御菓子屋さんやスーパーの和菓子コーナーで蓬餅を見掛ける機会は多いものです。
緑色のお餅なので、食わず嫌いをしている人もいるかも知れません。
また、蓬は一体どんな植物なのかを知らないという人もいるのでしょう。
でも、実は栄養価の高いものなのです。
ここでは、そんな蓬餅についてを詳しくご紹介します。
蓬餅とはどんなもの?
蓬餅(よもぎもち)は、蓬の葉を練り込んだ和菓子のことをいいます。
「草餅(くさもち)」や「草団子(くさだんご)」とも呼ばれ、日本国内全域で親しまれています。

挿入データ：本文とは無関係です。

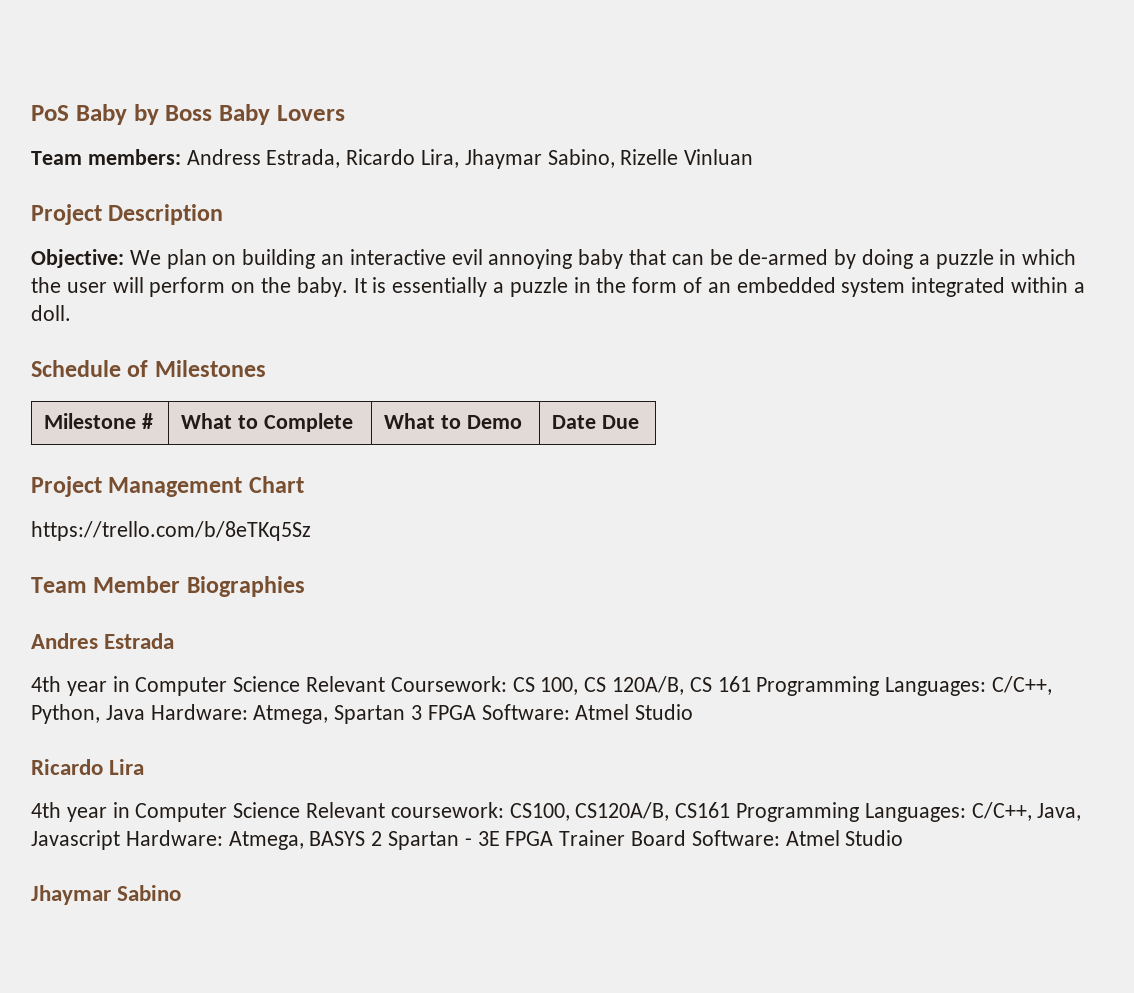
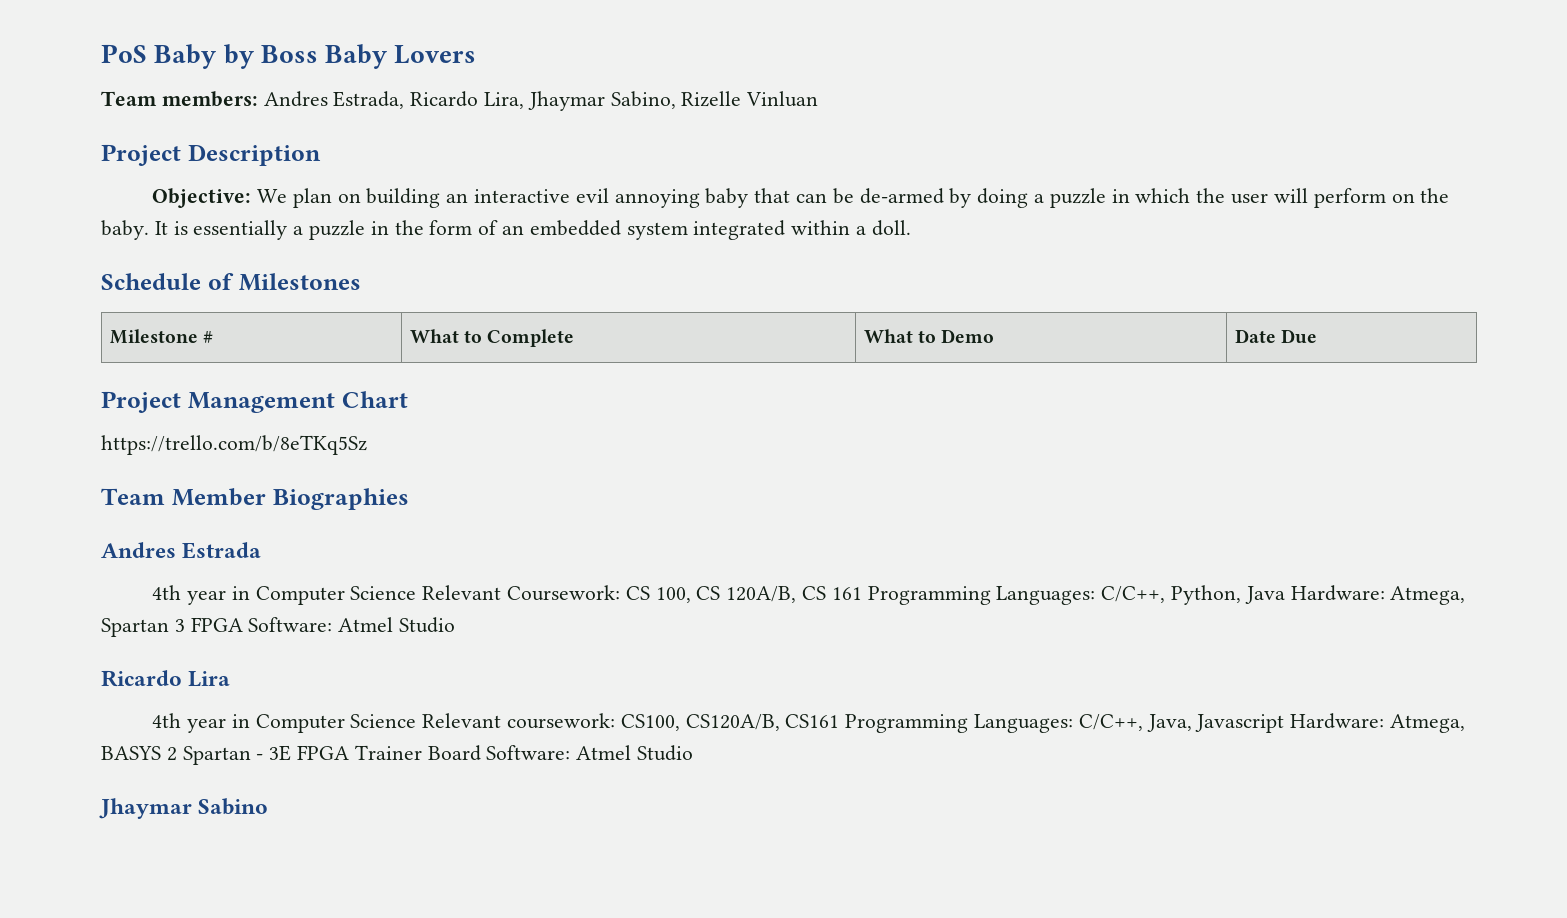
- Team members: Andress Estrada, Ricardo Lira, Jhaymar Sabino, Rizelle Vinluan
+ Team members: Andres Estrada, Ricardo Lira, Jhaymar Sabino, Rizelle Vinluan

上新粉や白玉粉に水や砂糖を入れて蒸し、茹でた蓬の葉を加えてつき、小豆餡などを包むものが一般的です。
蓬餅には、蓬の若芽を摘んで使用します。蓬には、独特の爽やかな香りがあり、春の味覚として人気があります。
蓬餅は、17世紀末から18世紀頃に書かれた日本歳時記や本草食鑑、年中定例記にも「ヨモギモチイ」という名称で載っています。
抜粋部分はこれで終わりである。